— Activity —
Give the data below again exactly, and drop each picture from it.
---
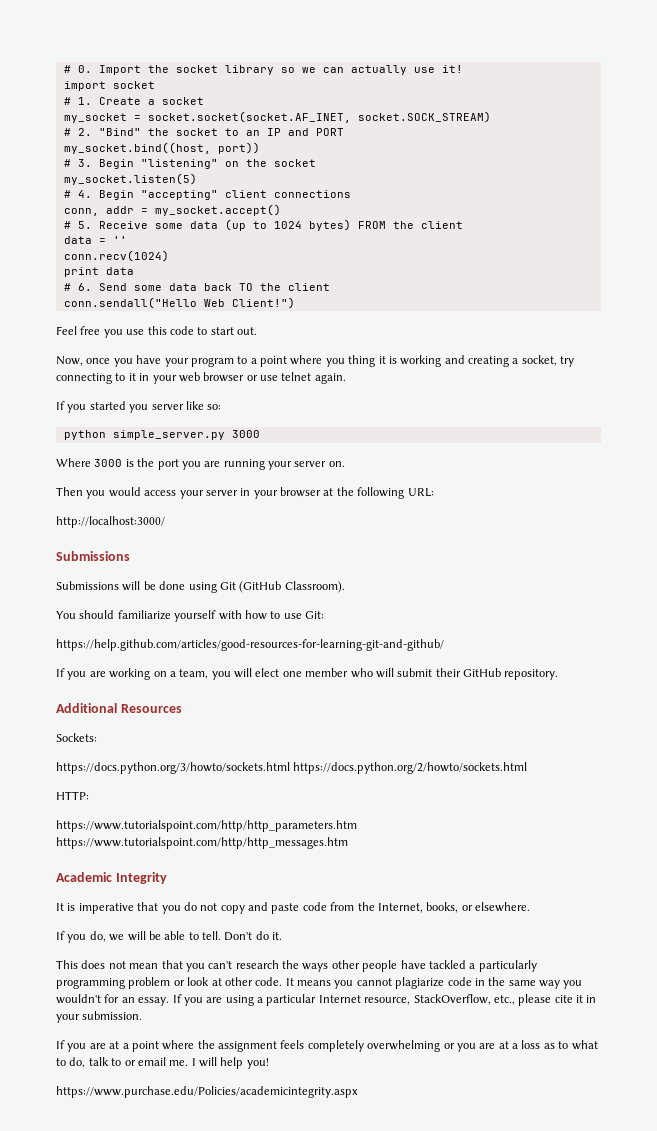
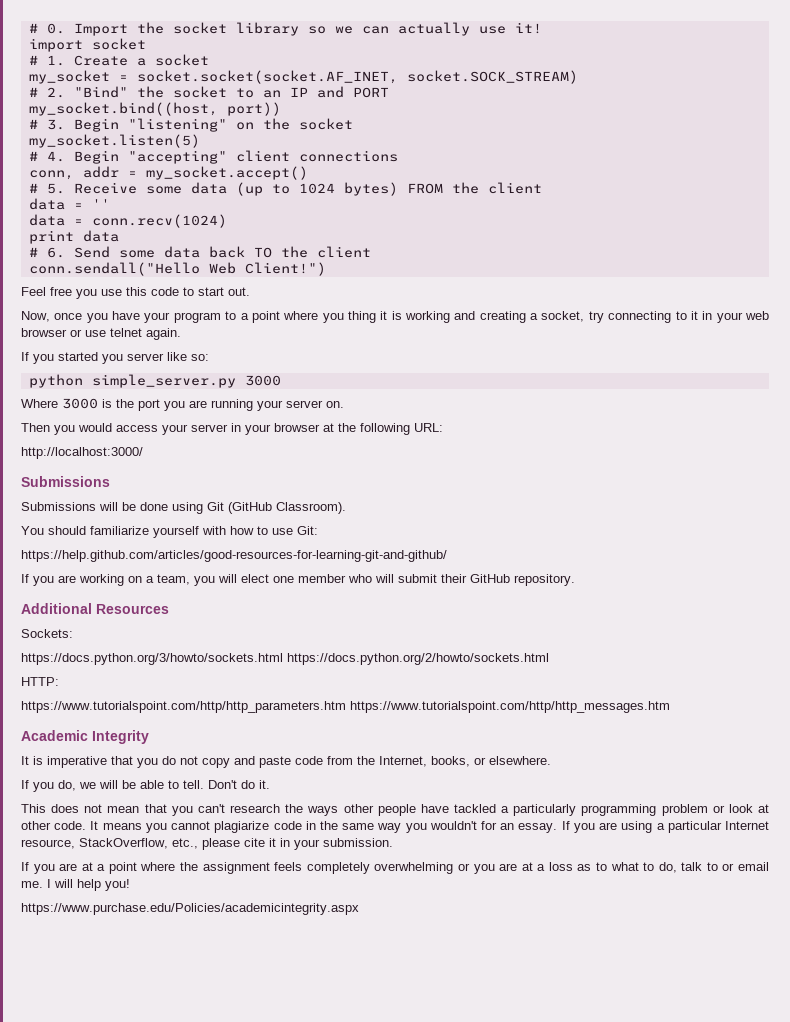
- conn.recv(1024)
+ data = conn.recv(1024)

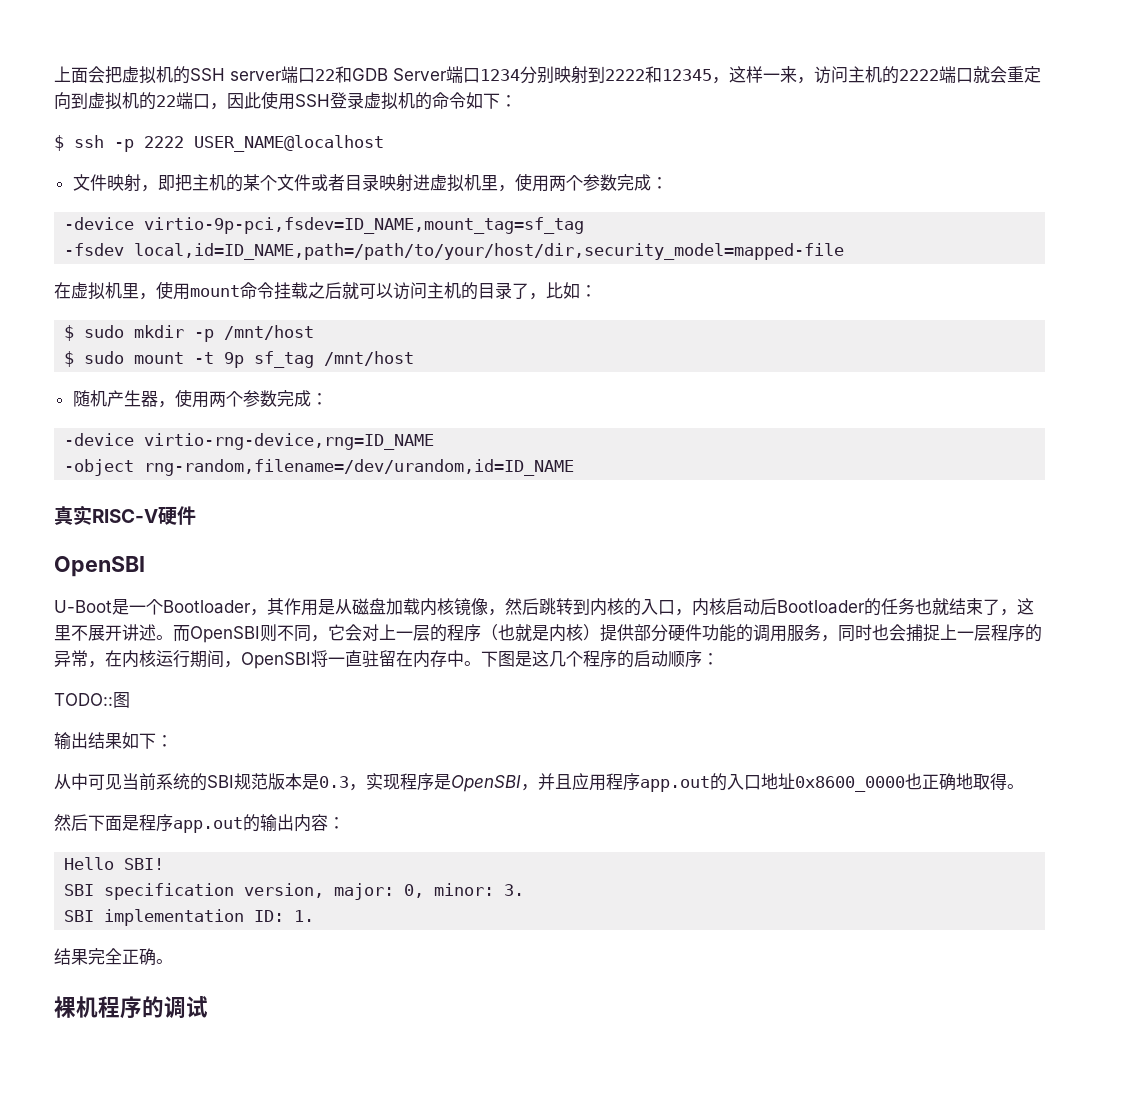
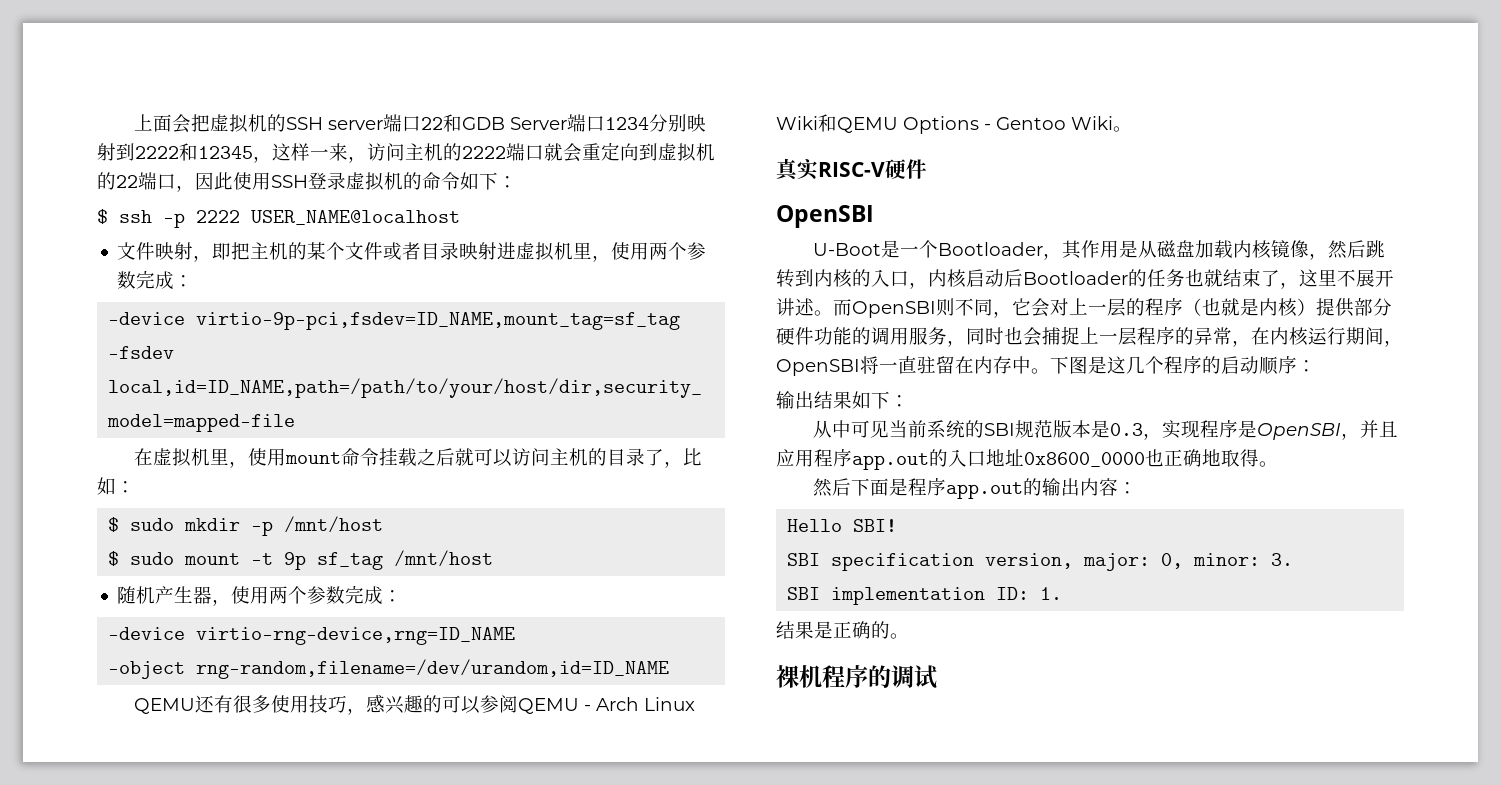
+ QEMU还有很多使用技巧，感兴趣的可以参阅QEMU - Arch Linux Wiki和QEMU Options - Gentoo Wiki。
- TODO::图
- 结果完全正确。
+ 结果是正确的。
---
— Output for this exercise —
- conn.recv(1024)
+ data = conn.recv(1024)

+ QEMU还有很多使用技巧，感兴趣的可以参阅QEMU - Arch Linux Wiki和QEMU Options - Gentoo Wiki。
- TODO::图
- 结果完全正确。
+ 结果是正确的。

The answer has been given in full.